The list of things I did this quarter bears no resemblance to the list of things I planned to do, so why even have plans?
But here are some things I might do next quarter:
- Imp:
- I really want to get decorrelation working with higher-order functions and fix/reduce. It's been aiming to do it for a long time and it would open up a lot more interesting downstream projects, like efficient translation to sql.
- I want to add a lot more examples in order to figure out what works and what doesn't in the language design. A major prerequisite to that is deciding how to import data - should I try to do eg automatic imports of sqlite databases?
- Dida:
- I have several known bugs that need to be fixed, one of which might require some architectural changes.
- I need to figure out better workflows for debugging. The symptoms for most bugs occur far away from their symptoms (in both time and code). Building a simple vizualizer/debugger would help a lot with following the unfolding of complex bugs, but I can probably also introduce heavy debug-mode validation of invariants like "no aliased rows".
- I still want to add animated vizualizations to the explanation of how dida works, but I'm really dreading having to glue stuff together through the wasm abi and package it into some javascript project.
- Focus:
- I want to extend the make mode to allow jumping to error locations. This is the last major feature that I miss from emacs.

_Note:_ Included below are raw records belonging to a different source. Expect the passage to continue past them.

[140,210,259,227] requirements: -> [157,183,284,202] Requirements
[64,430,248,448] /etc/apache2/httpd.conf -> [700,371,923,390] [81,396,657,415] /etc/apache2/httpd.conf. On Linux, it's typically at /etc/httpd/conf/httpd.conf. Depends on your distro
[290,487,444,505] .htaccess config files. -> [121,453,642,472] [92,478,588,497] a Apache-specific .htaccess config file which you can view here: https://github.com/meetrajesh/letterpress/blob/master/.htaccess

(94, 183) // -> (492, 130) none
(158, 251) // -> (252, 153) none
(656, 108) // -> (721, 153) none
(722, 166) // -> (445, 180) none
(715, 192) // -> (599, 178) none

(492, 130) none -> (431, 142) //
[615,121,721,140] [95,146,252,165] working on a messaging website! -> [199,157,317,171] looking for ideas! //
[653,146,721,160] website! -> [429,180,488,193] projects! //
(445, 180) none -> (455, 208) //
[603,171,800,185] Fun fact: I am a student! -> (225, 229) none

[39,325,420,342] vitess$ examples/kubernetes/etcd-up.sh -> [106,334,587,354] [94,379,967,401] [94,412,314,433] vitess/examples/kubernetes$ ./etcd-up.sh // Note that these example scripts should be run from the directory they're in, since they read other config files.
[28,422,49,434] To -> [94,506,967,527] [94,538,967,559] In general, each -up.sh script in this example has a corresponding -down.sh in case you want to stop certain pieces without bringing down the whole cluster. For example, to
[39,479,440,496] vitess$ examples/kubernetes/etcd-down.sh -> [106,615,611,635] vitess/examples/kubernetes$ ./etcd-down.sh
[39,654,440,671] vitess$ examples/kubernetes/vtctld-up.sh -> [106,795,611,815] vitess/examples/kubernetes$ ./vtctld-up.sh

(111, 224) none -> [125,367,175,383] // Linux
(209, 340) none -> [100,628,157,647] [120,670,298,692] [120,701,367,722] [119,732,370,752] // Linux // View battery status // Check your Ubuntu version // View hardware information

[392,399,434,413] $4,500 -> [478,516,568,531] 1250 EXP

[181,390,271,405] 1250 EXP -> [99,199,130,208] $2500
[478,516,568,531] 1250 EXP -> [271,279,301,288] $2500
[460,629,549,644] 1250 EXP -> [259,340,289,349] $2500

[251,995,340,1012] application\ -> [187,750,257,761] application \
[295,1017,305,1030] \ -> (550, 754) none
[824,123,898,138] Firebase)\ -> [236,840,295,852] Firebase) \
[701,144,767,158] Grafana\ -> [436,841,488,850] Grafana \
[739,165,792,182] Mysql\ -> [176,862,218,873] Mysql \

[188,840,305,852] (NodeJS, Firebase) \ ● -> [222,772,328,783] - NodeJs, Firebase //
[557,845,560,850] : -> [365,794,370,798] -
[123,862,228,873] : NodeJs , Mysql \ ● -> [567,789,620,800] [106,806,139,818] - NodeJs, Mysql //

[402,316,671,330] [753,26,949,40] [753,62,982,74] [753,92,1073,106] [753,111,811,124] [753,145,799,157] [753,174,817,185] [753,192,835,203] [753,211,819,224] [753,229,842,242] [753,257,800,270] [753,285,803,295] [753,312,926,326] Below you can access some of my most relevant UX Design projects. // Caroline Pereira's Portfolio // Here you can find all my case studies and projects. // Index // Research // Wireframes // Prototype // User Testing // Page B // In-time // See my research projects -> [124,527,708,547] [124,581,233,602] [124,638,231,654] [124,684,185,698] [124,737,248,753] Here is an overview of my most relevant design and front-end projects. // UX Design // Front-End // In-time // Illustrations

- There are tons of minor quality-of-life changes I could make eg make ripgrep mode async so it doesn't chug in large directories, add syntax highlighters for more languages, add clipboard history, indent wrapped lines instead of starting from the edge of the screen etc.
- I'd like to continue writing up notes on the design. I have a vague notion that this could eventually be a book, along the same lines as crafting interpreters or chidb.
- I have a lot more outlined for the reflections series. I still feel somewhat dubious about the value of posthoc generalized advice, but people keep encouraging me to finish it.
- I have some vague plans to do some structured debugging practice using mutant. Maybe I should record the sessions? Or maybe just write a condensed summary of anything improvements I figure out.
I have a ton of other ideas but I feel the need to pop at least one of the above projects off my mental stack before starting anything new.